→ **DIRECTIONS**
All entries below must be given again exactly as they stand.

→ **INFORMATION SHOWN**
===============

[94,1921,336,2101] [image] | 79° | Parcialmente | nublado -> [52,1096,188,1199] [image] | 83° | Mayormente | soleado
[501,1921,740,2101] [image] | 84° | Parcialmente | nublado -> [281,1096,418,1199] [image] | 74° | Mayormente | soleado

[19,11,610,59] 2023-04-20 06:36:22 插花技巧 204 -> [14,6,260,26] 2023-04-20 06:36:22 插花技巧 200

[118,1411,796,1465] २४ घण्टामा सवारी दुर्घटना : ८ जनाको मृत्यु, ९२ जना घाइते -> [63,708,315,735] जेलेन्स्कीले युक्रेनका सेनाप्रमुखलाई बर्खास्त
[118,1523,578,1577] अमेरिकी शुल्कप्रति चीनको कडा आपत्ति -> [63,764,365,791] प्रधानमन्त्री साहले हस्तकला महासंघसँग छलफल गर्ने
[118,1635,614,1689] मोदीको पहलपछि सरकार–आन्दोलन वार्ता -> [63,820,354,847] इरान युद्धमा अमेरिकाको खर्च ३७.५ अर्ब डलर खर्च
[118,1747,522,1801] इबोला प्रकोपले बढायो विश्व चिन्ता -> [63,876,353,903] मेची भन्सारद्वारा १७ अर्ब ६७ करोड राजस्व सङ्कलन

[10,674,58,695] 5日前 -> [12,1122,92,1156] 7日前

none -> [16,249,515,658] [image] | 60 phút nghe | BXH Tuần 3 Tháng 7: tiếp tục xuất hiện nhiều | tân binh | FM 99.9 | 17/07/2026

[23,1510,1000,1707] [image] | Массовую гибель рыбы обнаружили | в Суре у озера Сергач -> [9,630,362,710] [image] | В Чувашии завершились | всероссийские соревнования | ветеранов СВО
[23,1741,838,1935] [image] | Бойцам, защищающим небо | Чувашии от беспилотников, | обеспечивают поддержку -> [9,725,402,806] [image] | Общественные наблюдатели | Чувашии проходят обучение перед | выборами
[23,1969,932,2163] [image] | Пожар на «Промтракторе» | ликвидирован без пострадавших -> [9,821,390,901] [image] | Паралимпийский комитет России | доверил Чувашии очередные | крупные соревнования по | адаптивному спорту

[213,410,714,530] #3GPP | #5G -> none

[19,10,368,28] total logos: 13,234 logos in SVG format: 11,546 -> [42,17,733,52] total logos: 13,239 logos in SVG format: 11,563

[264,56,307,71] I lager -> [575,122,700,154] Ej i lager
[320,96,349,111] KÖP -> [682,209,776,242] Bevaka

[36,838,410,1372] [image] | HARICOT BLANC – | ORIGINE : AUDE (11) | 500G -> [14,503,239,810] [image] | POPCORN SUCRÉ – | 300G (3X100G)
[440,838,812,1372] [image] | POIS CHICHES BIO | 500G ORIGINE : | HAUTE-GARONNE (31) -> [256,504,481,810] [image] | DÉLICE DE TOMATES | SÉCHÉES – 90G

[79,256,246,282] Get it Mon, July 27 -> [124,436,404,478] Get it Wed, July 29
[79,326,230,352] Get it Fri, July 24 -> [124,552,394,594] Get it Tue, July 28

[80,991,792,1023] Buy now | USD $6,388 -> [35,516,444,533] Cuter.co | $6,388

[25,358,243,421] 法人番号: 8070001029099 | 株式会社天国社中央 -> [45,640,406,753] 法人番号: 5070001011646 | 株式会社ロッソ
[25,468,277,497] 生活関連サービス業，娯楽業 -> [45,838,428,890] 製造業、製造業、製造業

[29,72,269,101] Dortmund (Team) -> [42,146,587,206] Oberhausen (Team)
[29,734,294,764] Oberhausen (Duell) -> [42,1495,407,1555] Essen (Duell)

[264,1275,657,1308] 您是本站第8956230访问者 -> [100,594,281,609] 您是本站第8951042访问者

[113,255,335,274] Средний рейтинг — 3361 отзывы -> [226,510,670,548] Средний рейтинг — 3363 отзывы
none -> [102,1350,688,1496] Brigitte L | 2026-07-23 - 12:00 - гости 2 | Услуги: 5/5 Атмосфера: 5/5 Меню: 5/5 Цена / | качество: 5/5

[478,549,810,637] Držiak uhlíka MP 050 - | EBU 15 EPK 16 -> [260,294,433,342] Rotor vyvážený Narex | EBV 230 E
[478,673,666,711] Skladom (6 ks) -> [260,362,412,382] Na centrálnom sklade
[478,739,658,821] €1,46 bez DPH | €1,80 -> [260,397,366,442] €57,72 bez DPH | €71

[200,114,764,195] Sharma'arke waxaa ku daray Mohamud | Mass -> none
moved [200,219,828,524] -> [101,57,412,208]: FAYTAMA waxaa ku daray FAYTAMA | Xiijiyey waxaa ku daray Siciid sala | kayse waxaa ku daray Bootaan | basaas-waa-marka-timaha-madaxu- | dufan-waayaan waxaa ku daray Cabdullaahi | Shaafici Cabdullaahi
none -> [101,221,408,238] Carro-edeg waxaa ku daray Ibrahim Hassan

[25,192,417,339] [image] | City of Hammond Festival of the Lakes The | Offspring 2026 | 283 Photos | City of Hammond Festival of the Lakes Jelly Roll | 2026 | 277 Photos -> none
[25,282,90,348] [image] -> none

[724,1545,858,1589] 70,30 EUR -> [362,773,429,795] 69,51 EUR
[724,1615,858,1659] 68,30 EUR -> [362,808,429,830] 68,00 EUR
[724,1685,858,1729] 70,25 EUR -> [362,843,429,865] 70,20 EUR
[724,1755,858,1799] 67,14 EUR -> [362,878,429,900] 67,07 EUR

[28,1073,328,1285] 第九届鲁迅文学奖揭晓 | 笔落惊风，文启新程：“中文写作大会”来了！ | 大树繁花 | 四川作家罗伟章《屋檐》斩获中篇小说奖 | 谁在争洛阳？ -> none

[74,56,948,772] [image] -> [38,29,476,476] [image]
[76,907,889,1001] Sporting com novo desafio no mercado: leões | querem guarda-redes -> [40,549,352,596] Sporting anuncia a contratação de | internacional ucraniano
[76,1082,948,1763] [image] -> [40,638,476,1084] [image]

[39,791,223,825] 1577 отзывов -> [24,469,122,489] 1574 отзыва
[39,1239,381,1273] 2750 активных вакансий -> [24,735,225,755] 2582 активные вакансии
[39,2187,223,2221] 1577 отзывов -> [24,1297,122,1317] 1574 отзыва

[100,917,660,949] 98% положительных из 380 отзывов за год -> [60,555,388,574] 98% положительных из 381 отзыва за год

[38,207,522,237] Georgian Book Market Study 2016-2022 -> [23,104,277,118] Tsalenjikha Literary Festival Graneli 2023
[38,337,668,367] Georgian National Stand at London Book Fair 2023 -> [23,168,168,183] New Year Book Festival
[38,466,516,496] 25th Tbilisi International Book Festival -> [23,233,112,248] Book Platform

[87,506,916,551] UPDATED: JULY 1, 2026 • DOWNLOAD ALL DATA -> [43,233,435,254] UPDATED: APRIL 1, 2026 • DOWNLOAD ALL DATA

===============

→ **RESULT**
[94,1921,336,2101] [image] | 79° | Parcialmente | nublado -> [52,1096,188,1199] [image] | 83° | Mayormente | soleado
[501,1921,740,2101] [image] | 84° | Parcialmente | nublado -> [281,1096,418,1199] [image] | 74° | Mayormente | soleado

[19,11,610,59] 2023-04-20 06:36:22 插花技巧 204 -> [14,6,260,26] 2023-04-20 06:36:22 插花技巧 200

[118,1411,796,1465] २४ घण्टामा सवारी दुर्घटना : ८ जनाको मृत्यु, ९२ जना घाइते -> [63,708,315,735] जेलेन्स्कीले युक्रेनका सेनाप्रमुखलाई बर्खास्त
[118,1523,578,1577] अमेरिकी शुल्कप्रति चीनको कडा आपत्ति -> [63,764,365,791] प्रधानमन्त्री साहले हस्तकला महासंघसँग छलफल गर्ने
[118,1635,614,1689] मोदीको पहलपछि सरकार–आन्दोलन वार्ता -> [63,820,354,847] इरान युद्धमा अमेरिकाको खर्च ३७.५ अर्ब डलर खर्च
[118,1747,522,1801] इबोला प्रकोपले बढायो विश्व चिन्ता -> [63,876,353,903] मेची भन्सारद्वारा १७ अर्ब ६७ करोड राजस्व सङ्कलन

[10,674,58,695] 5日前 -> [12,1122,92,1156] 7日前

none -> [16,249,515,658] [image] | 60 phút nghe | BXH Tuần 3 Tháng 7: tiếp tục xuất hiện nhiều | tân binh | FM 99.9 | 17/07/2026

[23,1510,1000,1707] [image] | Массовую гибель рыбы обнаружили | в Суре у озера Сергач -> [9,630,362,710] [image] | В Чувашии завершились | всероссийские соревнования | ветеранов СВО
[23,1741,838,1935] [image] | Бойцам, защищающим небо | Чувашии от беспилотников, | обеспечивают поддержку -> [9,725,402,806] [image] | Общественные наблюдатели | Чувашии проходят обучение перед | выборами
[23,1969,932,2163] [image] | Пожар на «Промтракторе» | ликвидирован без пострадавших -> [9,821,390,901] [image] | Паралимпийский комитет России | доверил Чувашии очередные | крупные соревнования по | адаптивному спорту

[213,410,714,530] #3GPP | #5G -> none

[19,10,368,28] total logos: 13,234 logos in SVG format: 11,546 -> [42,17,733,52] total logos: 13,239 logos in SVG format: 11,563

[264,56,307,71] I lager -> [575,122,700,154] Ej i lager
[320,96,349,111] KÖP -> [682,209,776,242] Bevaka

[36,838,410,1372] [image] | HARICOT BLANC – | ORIGINE : AUDE (11) | 500G -> [14,503,239,810] [image] | POPCORN SUCRÉ – | 300G (3X100G)
[440,838,812,1372] [image] | POIS CHICHES BIO | 500G ORIGINE : | HAUTE-GARONNE (31) -> [256,504,481,810] [image] | DÉLICE DE TOMATES | SÉCHÉES – 90G

[79,256,246,282] Get it Mon, July 27 -> [124,436,404,478] Get it Wed, July 29
[79,326,230,352] Get it Fri, July 24 -> [124,552,394,594] Get it Tue, July 28

[80,991,792,1023] Buy now | USD $6,388 -> [35,516,444,533] Cuter.co | $6,388

[25,358,243,421] 法人番号: 8070001029099 | 株式会社天国社中央 -> [45,640,406,753] 法人番号: 5070001011646 | 株式会社ロッソ
[25,468,277,497] 生活関連サービス業，娯楽業 -> [45,838,428,890] 製造業、製造業、製造業

[29,72,269,101] Dortmund (Team) -> [42,146,587,206] Oberhausen (Team)
[29,734,294,764] Oberhausen (Duell) -> [42,1495,407,1555] Essen (Duell)

[264,1275,657,1308] 您是本站第8956230访问者 -> [100,594,281,609] 您是本站第8951042访问者

[113,255,335,274] Средний рейтинг — 3361 отзывы -> [226,510,670,548] Средний рейтинг — 3363 отзывы
none -> [102,1350,688,1496] Brigitte L | 2026-07-23 - 12:00 - гости 2 | Услуги: 5/5 Атмосфера: 5/5 Меню: 5/5 Цена / | качество: 5/5

[478,549,810,637] Držiak uhlíka MP 050 - | EBU 15 EPK 16 -> [260,294,433,342] Rotor vyvážený Narex | EBV 230 E
[478,673,666,711] Skladom (6 ks) -> [260,362,412,382] Na centrálnom sklade
[478,739,658,821] €1,46 bez DPH | €1,80 -> [260,397,366,442] €57,72 bez DPH | €71

[200,114,764,195] Sharma'arke waxaa ku daray Mohamud | Mass -> none
moved [200,219,828,524] -> [101,57,412,208]: FAYTAMA waxaa ku daray FAYTAMA | Xiijiyey waxaa ku daray Siciid sala | kayse waxaa ku daray Bootaan | basaas-waa-marka-timaha-madaxu- | dufan-waayaan waxaa ku daray Cabdullaahi | Shaafici Cabdullaahi
none -> [101,221,408,238] Carro-edeg waxaa ku daray Ibrahim Hassan

[25,192,417,339] [image] | City of Hammond Festival of the Lakes The | Offspring 2026 | 283 Photos | City of Hammond Festival of the Lakes Jelly Roll | 2026 | 277 Photos -> none
[25,282,90,348] [image] -> none

[724,1545,858,1589] 70,30 EUR -> [362,773,429,795] 69,51 EUR
[724,1615,858,1659] 68,30 EUR -> [362,808,429,830] 68,00 EUR
[724,1685,858,1729] 70,25 EUR -> [362,843,429,865] 70,20 EUR
[724,1755,858,1799] 67,14 EUR -> [362,878,429,900] 67,07 EUR

[28,1073,328,1285] 第九届鲁迅文学奖揭晓 | 笔落惊风，文启新程：“中文写作大会”来了！ | 大树繁花 | 四川作家罗伟章《屋檐》斩获中篇小说奖 | 谁在争洛阳？ -> none

[74,56,948,772] [image] -> [38,29,476,476] [image]
[76,907,889,1001] Sporting com novo desafio no mercado: leões | querem guarda-redes -> [40,549,352,596] Sporting anuncia a contratação de | internacional ucraniano
[76,1082,948,1763] [image] -> [40,638,476,1084] [image]

[39,791,223,825] 1577 отзывов -> [24,469,122,489] 1574 отзыва
[39,1239,381,1273] 2750 активных вакансий -> [24,735,225,755] 2582 активные вакансии
[39,2187,223,2221] 1577 отзывов -> [24,1297,122,1317] 1574 отзыва

[100,917,660,949] 98% положительных из 380 отзывов за год -> [60,555,388,574] 98% положительных из 381 отзыва за год

[38,207,522,237] Georgian Book Market Study 2016-2022 -> [23,104,277,118] Tsalenjikha Literary Festival Graneli 2023
[38,337,668,367] Georgian National Stand at London Book Fair 2023 -> [23,168,168,183] New Year Book Festival
[38,466,516,496] 25th Tbilisi International Book Festival -> [23,233,112,248] Book Platform

[87,506,916,551] UPDATED: JULY 1, 2026 • DOWNLOAD ALL DATA -> [43,233,435,254] UPDATED: APRIL 1, 2026 • DOWNLOAD ALL DATA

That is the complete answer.